Meeting staff and seeing the new building are mostly being done virtually which doesn’t help her get a feel for what the place will be like, grasp the atmosphere and acclimatise to the smells and noise that will face her every day.

Faces and voices are different onscreen to real life and virtual transition doesn’t allow for her to meet her classmates.

Will staff understand that and make allowances?

Will they be able to read her facial expressions and respond accordingly when she is unable to speak due to being selective mute?

Will they understand how hard she finds it to raise a hand and communicate to strangers, converse with children she’s never met and understand unwritten rules?

Will they give her the tools needed to enable her to communicate using a white board and pen like her primary or communication cards or will they assume because she is verbal at home that speaking in school should be fine?

Will they understand when she freezes in fear because she can’t cope with the demands placed upon her or she cries because she was asked to put something in her bag and it doesn’t fit?

Will they understand how painful being asked to put a tie on is or how hard wearing uncomfortable school shoes is?

She longs to be accepted, included and understood.

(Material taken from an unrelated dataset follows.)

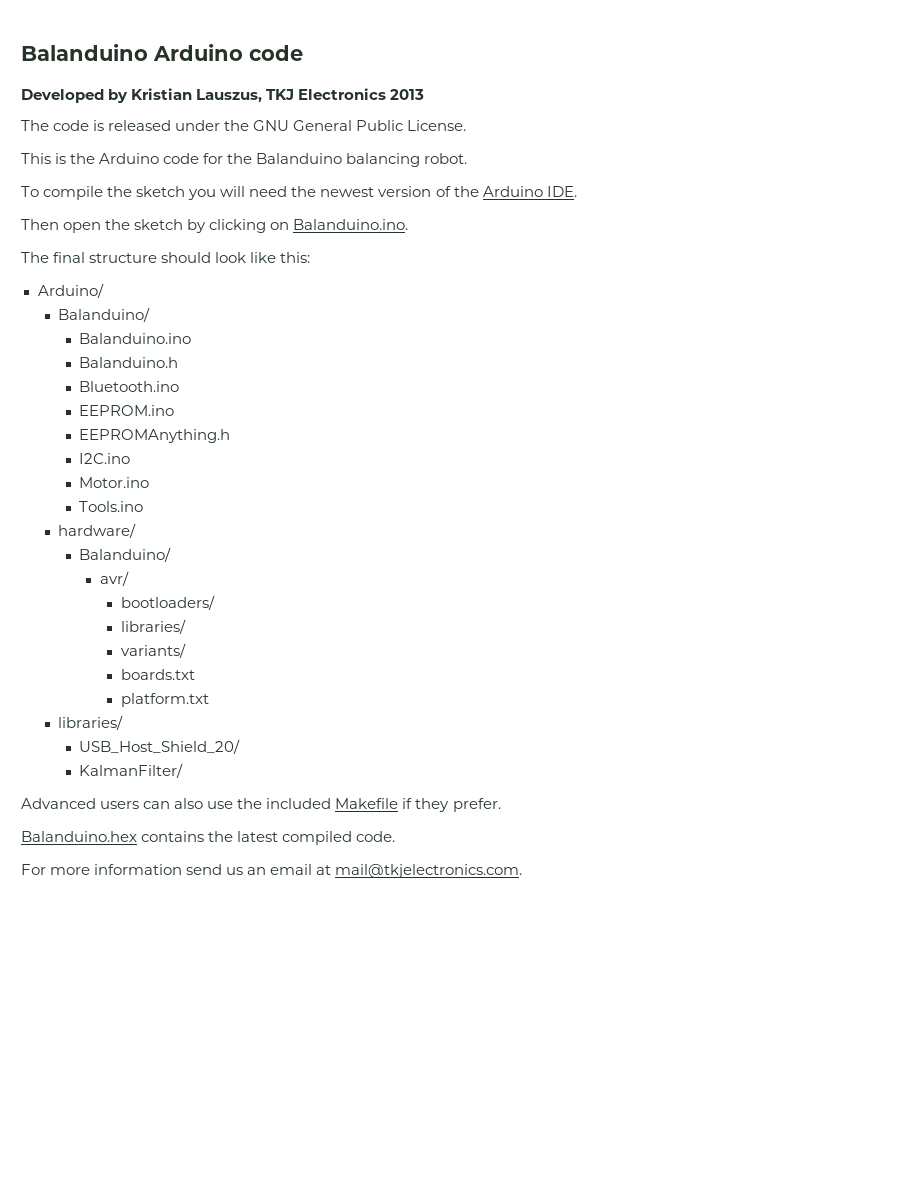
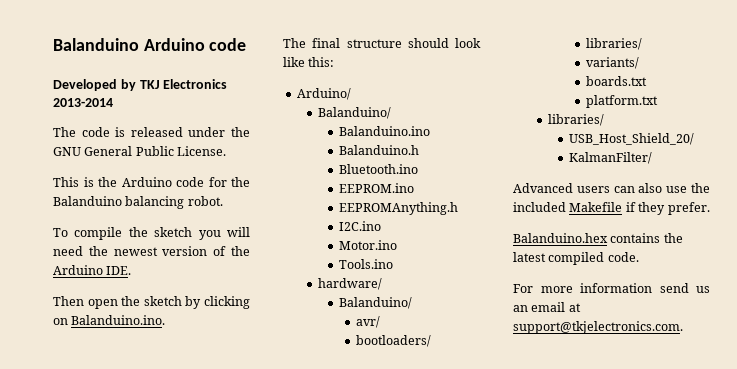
[131,88,263,103] Kristian Lauszus, -> (136, 85) none
[390,89,425,100] 2013 -> [53,98,113,107] 2013-2014
[335,864,523,878] mail@tkjelectronics.com. -> [513,321,683,334] support@tkjelectronics.com.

It’s what everyone of us wants really but when you are able to communicate, understand social clues and respond as expected, when you can ask for help easily and when you are not overwhelmed by sensory stimuli all around you these things are so much easier.

She knows she’s different to others her age. She knows she needs more help to navigate and understand the world. She knows she’s autistic and anxious.

She knows some people don’t even try to understand her and that hurts.

Will her high school be a place she fits and is welcome or will she once again feel misunderstood and on her own?

All I can do is do my best to prepare her and them and hope for the best.